Améliorer la valeur d'usage d'un produit, c'est dialoguer avec l'utilisateur et non pas avec l'acheteur. C'est rentrer dans la logique technique et fonctionnelle de l'utilisation. Sans oublier le coût de production, la prise en compte de la valeur d'usage conduit au partenariat avec les clients-utilisateurs. Finie la technostructure qui pense à la place du client. Au lieu de se laisser guider par les prix dans un catalogue, on élabore l'usage en fonction de son projet.
En intégrant la valeur d'usage, on dépasse la théorie simpliste du marché généralisé. On découvre le système productif des marchandises interdépendantes. On comprend la reproduction du mode de vie. Bien sur, la concurrence ne disparaît pas. Elle est conditionnée par les interdépendances. On explique pourquoi les entreprises recourent à la conception simultanée du produit et de l'usage.

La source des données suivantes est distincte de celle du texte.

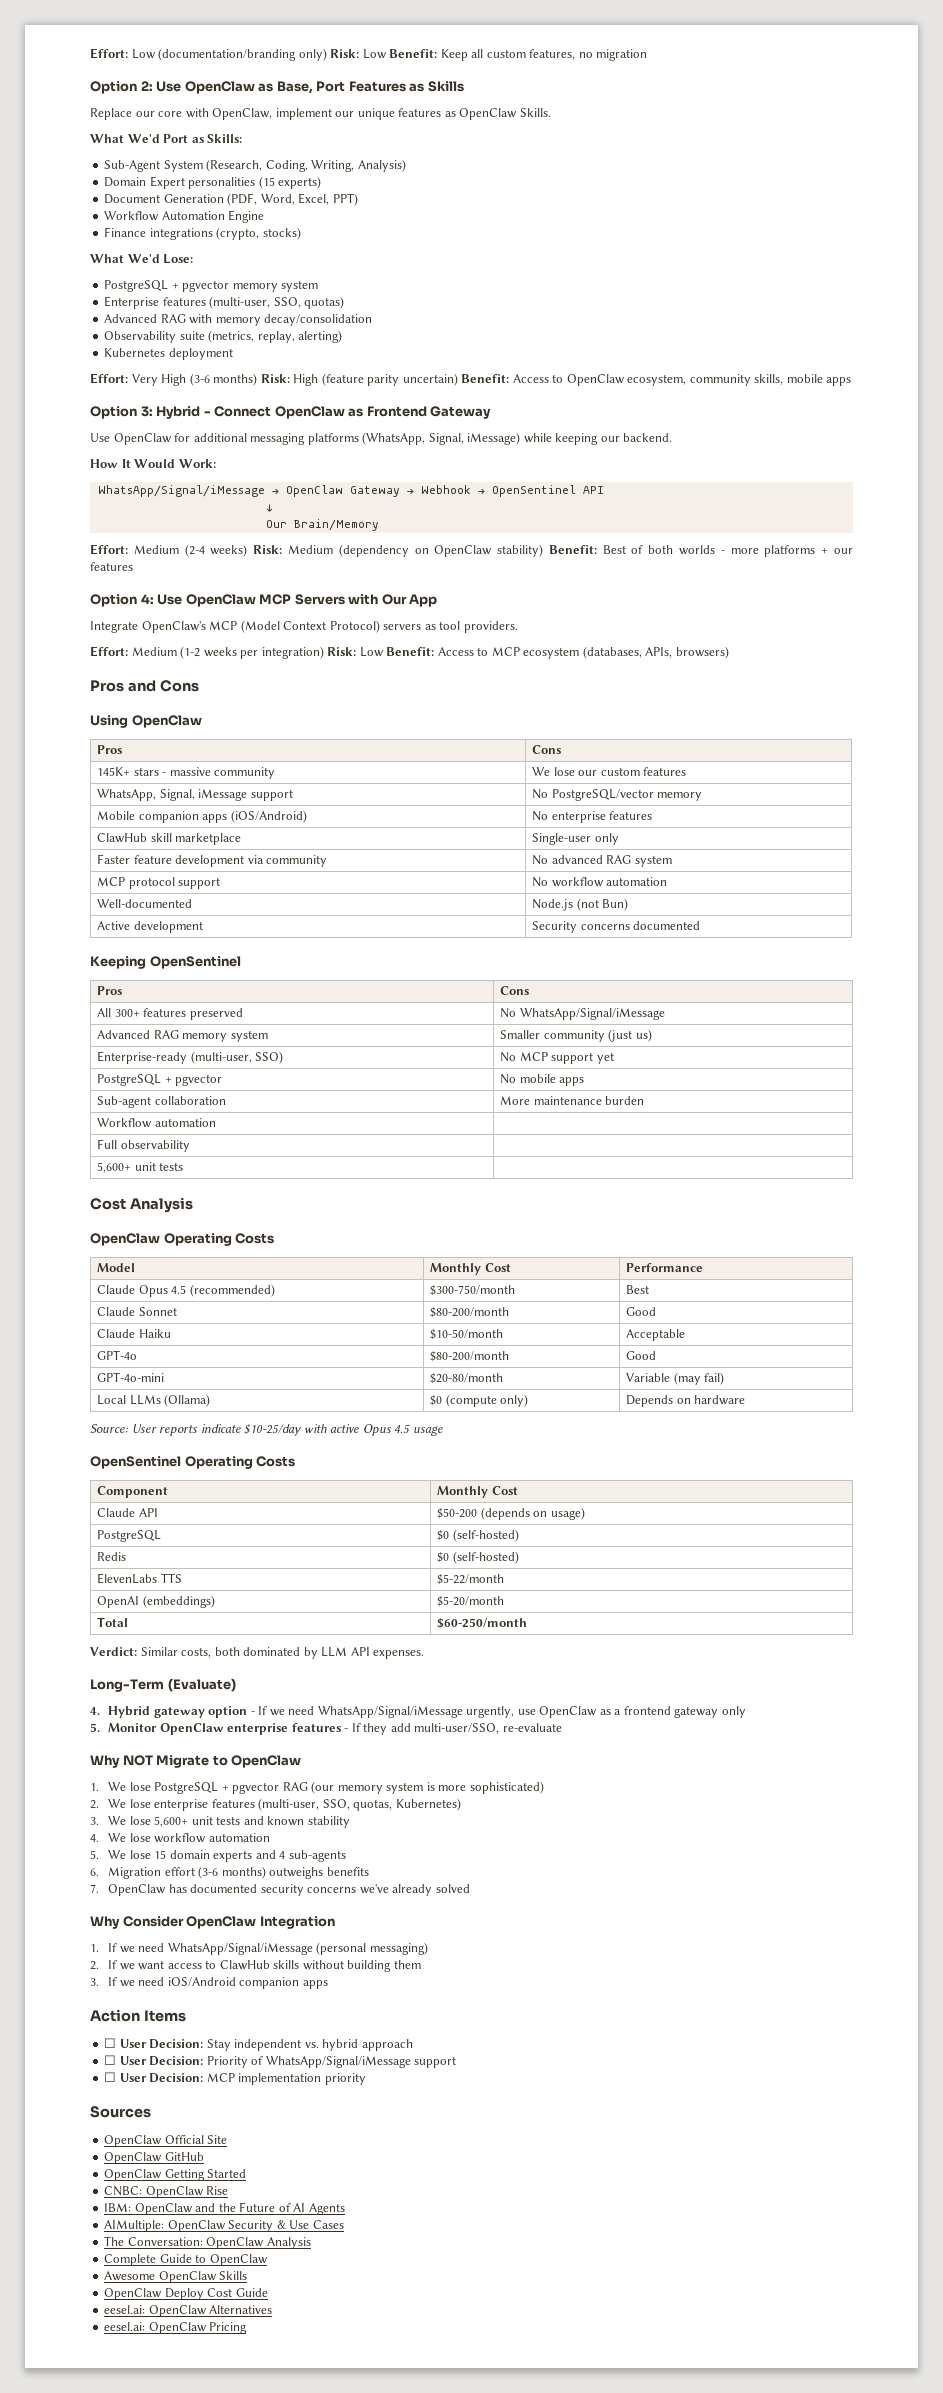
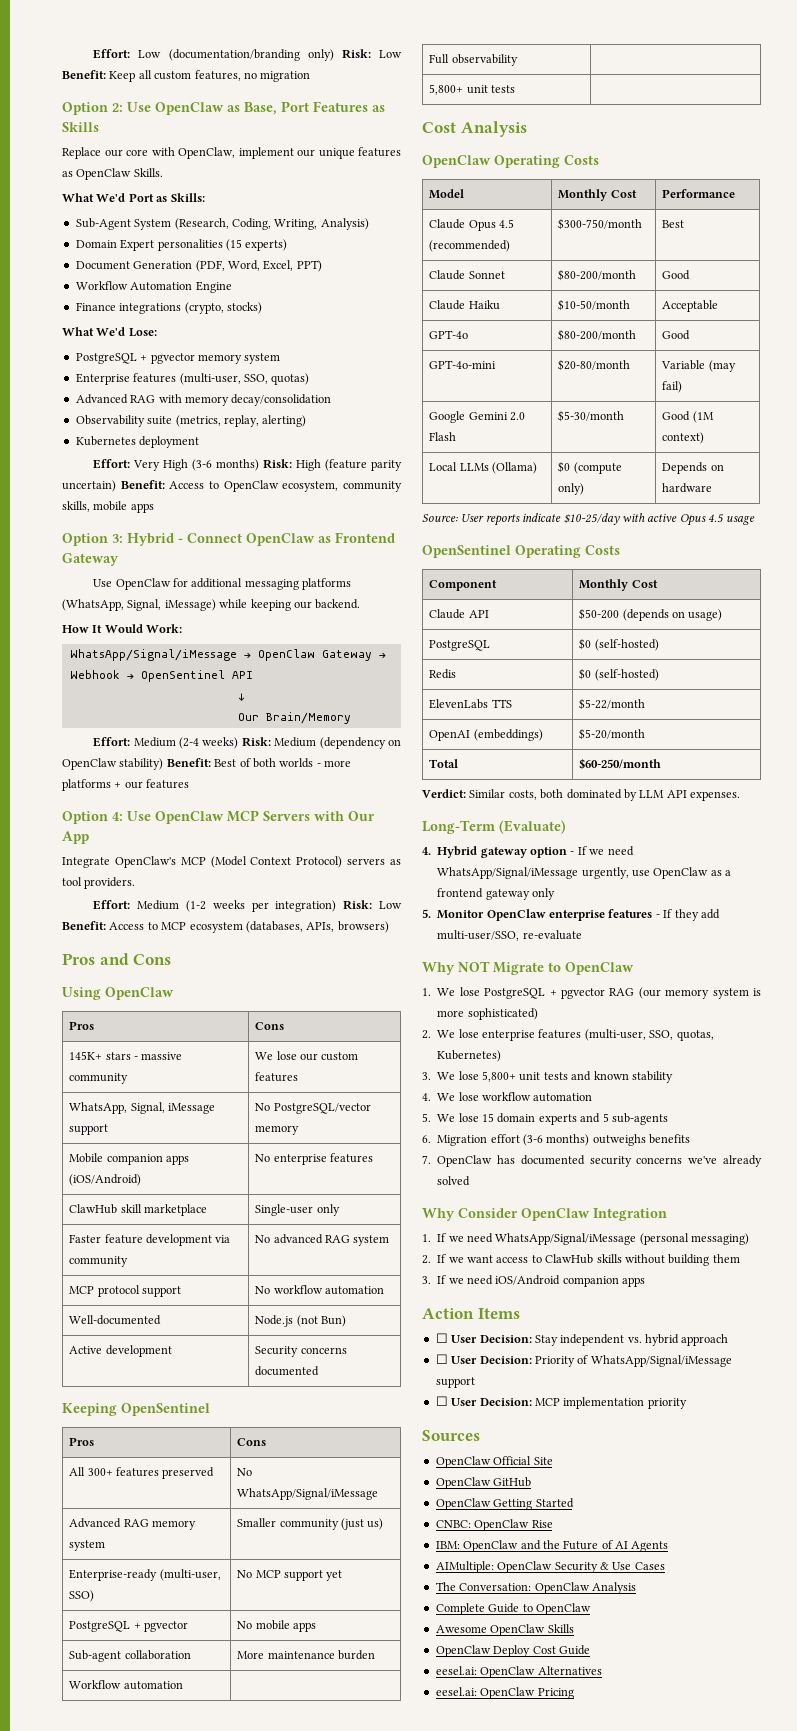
- 5,600+ unit tests |
+ 5,800+ unit tests |
+ Google Gemini 2.0 Flash | $5-30/month | Good (1M context)
- 3. We lose 5,600+ unit tests and known stability
+ 3. We lose 5,800+ unit tests and known stability
- 5. We lose 15 domain experts and 4 sub-agents
+ 5. We lose 15 domain experts and 5 sub-agents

L'intérêt pour la valeur d'usage introduit la technique dans la pensée économique. La technique ne se résume pas à des équations. Les fonctions de production ne sont pas continues et dérivables. Les décisions exigent plus de concertation et d'invention que de calculs. Les choses deviennent nettement plus complexes mais beaucoup plus réalistes. La valeur d'usage est trop précise pour que l'on résume le système productif en une marchandise composite (Sraffa). Il ne s'agit plus d'une valeur d'échange abstraite.
4. Il faut abandonner le rêve d'un modèle général.
Le modèle de l'équilibre n'est qu'une propédeutique pour débutants. Finies les théories générales sans Histoire ni Géographie. Mais on gagne de coller à la réalité contemporaine. On peut tenir un discours qui se rapproche de celui de l'action réfléchie. La prise en compte de la valeur d'usage permet de distinguer les travaux productifs des travaux improductifs. Non pas d'un point de vue idéologique, mais par opportunité locale, dans la logique relative d'un projet. Il ne suffit pas que la monnaie circule, sans goulot, pour que les activités créent des activités. Il devient possible de construire des scénarios, de réalistes projets de croissance concertée. Au lieu d'observer les politiques et les industriels, l'économiste devient partenaire. La discipline économique sort de son splendide isolement.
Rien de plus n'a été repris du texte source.